The classification of clinical gene variants relies on various evidence sources, such as population frequency, case-control studies, and familial segregation studies. However, for many variants, these types of data are either unavailable or provide limited information. This leads to the classification of many variants as variants of uncertain significance (VUS) which cannot be utilized for clinical decision-making. Variant-level functional data from Multiplexed Assays of Variant Effect (MAVEs) have the potential to resolve VUS classification by assessing all possible single nucleotide variants in a single experiment. These assays provide functional data which may be applied to variant interpretation using the BS3/PS3 ACMG/AMP criterion. In this study, we evaluated the ability of utilizing MAVE data for reclassification of VUS in four cancer predisposition genes within a cohort of individuals seen in adult genetics clinics at the University of Washington and Fred Hutch Cancer Center.
Methods:
Using the Brotman Baty Institute Clinical Variant Database (BBI-CVD), we identified 37 unique missense VUS in BRCA1 (16), BRCA2 (4), MSH2 (11), and TP53 (6). These VUS were noted in individuals seen for clinical testing due to personal and/or family history of cancer that warranted genetic testing. VUS reclassification was done according to recommendations put forth by the ClinGen Variant Curation Expert Panel for each gene. Multiple sources of validated functional data have been approved by the VCEPs for all four genes.
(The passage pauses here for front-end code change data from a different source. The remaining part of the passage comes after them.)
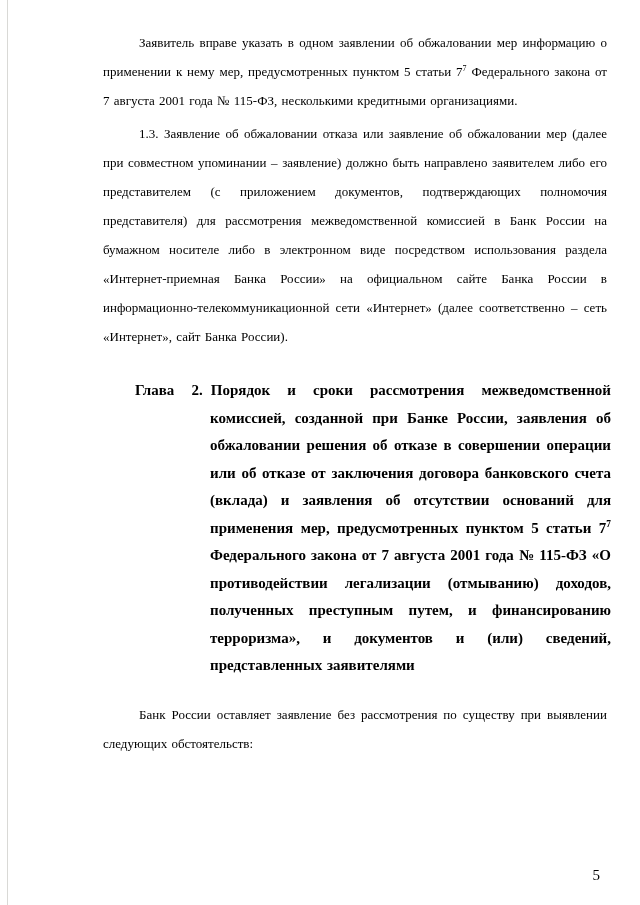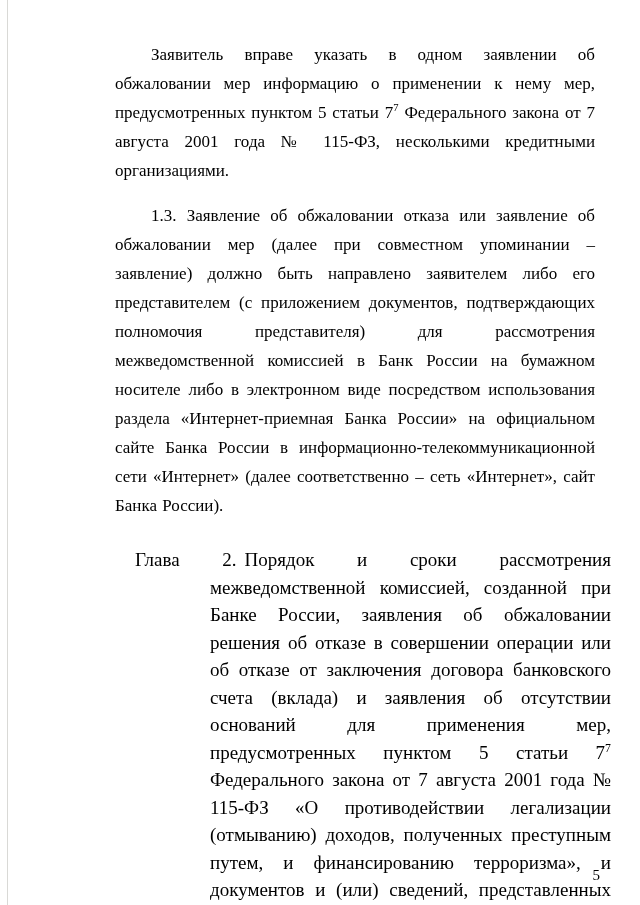--- a/index.html
+++ b/index.html
@@ -25,32 +25,32 @@
   }
   .scan-edge {
     position: absolute;
     left: 7px;
     top: 0;
     bottom: 0;
     width: 1px;
     background: #d9d9d6;
   }
   p.body-para {
-    margin: 16px;
-    font-size: 17px;
+    margin: 4px;
+    font-size: 13px;
     line-height: 29px;
     text-align: justify;
     text-indent: 36px;
     word-spacing: 1px;
   }
   .chapter-heading {
     margin: 26px 0 20px 111px;
     text-indent: -75px;
-    font-weight: normal;
-    font-size: 19px;
+    font-weight: bold;
+    font-size: 15px;
     line-height: 27.5px;
     text-align: justify;
     word-spacing: 1px;
   }
   .chapter-heading .chapter-label {
     margin-right: 8px;
   }
   sup {
     font-size: 0.62em;
     line-height: 0;
@@ -70,15 +70,16 @@
 <div class="page">
   <span class="scan-edge"></span>
 
   <p class="body-para"><span>Заявитель вправе указать в одном заявлении об обжаловании мер информацию о применении к нему мер, предусмотренных пунктом 5 статьи 7</span><sup>7</sup><span> Федерального закона от 7 августа 2001 года № 115-ФЗ, несколькими кредитными организациями.</span></p>
 
   <p class="body-para">1.3. Заявление об обжаловании отказа или заявление об обжаловании мер (далее при совместном упоминании – заявление) должно быть направлено заявителем либо его представителем (с приложением документов, подтверждающих полномочия представителя) для рассмотрения межведомственной комиссией в Банк России на бумажном носителе либо в электронном виде посредством использования раздела «Интернет-приемная Банка России» на официальном сайте Банка России в информационно-телекоммуникационной сети «Интернет» (далее соответственно – сеть «Интернет», сайт Банка России).</p>
 
   <div class="chapter-heading"><span class="chapter-label">Глава 2.</span><span>Порядок и сроки рассмотрения межведомственной комиссией, созданной при Банке России, заявления об обжаловании решения об отказе в совершении операции или об отказе от заключения договора банковского счета (вклада) и заявления об отсутствии оснований для применения мер, предусмотренных пунктом 5 статьи 7</span><sup>7</sup><span> Федерального закона от 7 августа 2001 года № 115-ФЗ «О противодействии легализации (отмыванию) доходов, полученных преступным путем, и финансированию терроризма», и документов и (или) сведений, представленных заявителями</span></div>
 
 
+  <p class="body-para">Банк России оставляет заявление без рассмотрения по существу при выявлении следующих обстоятельств:</p>
 
   <div class="page-number">5</div>
 </div>
 
 </body></html>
We utilized the recommended MAVE datasets with the appropriate strength of evidence for each gene. Conflicting information across assays, or functional scores falling in an intermediate range, or results not predictive of protein function were not used for VUS reclassification in BRCA1, BRCA2, and TP53 as recommended by the VCEPs. For MSH2, no guidance is available on using conflicting assay results. Hence, we used data from a single MAVE (Jia et al., 2021) with the recommended evidence strength, as this MAVE has the strongest strength of evidence for both pathogenic and benign variants (PS3_strong, BS3_strong).
Results:
In our cohort, functional data was available for 29/37 variants (78%). In 7 cases the data showed conflicting effects across multiple assays and was not informative for variant reclassification. Of the 22 VUS with informative functional data, 50% were reclassified based on this data: 9 to likely-benign/benign (LB/B), 2 to likely-pathogenic (LP), with 11 remaining VUS. For the 11 variants that remained uncertain, functional data added valuable evidence such that only one additional supporting/moderate criterion would be required for reclassification of these variants to likely benign or likely pathogenic. In addition to the variants that were reclassified based on functional data, 10 variants were reclassified during the process of curation using other data types and updated VCEP guidelines. Therefore, in total, we reclassified 21/37 (57%) VUS in BRCA1 (13), BRCA2 (1), MSH2 (5), and TP53 (3).
Conclusion:
In this study we evaluated the value of MAVE data for reclassifying VUS in four cancer predisposition genes. Informative functional data was available for 60% of variants, and half of those were reclassified based on this data. Our findings demonstrate that functional data can be readily used for reclassifying VUSs in four cancer predisposition genes within a cohort of individuals seen in adult genetics clinics, enabling more precise and clinically actionable genetic interpretations. The study underscores the importance of MAVEs in interpreting VUSs and suggests the need for further research to expand this approach to other clinically relevant genes in larger cohorts. Future efforts should focus on refining guidelines for integrating conflicting MAVE results, and exploring point-based frameworks to further enhance VUS reclassification for cases with discordant information.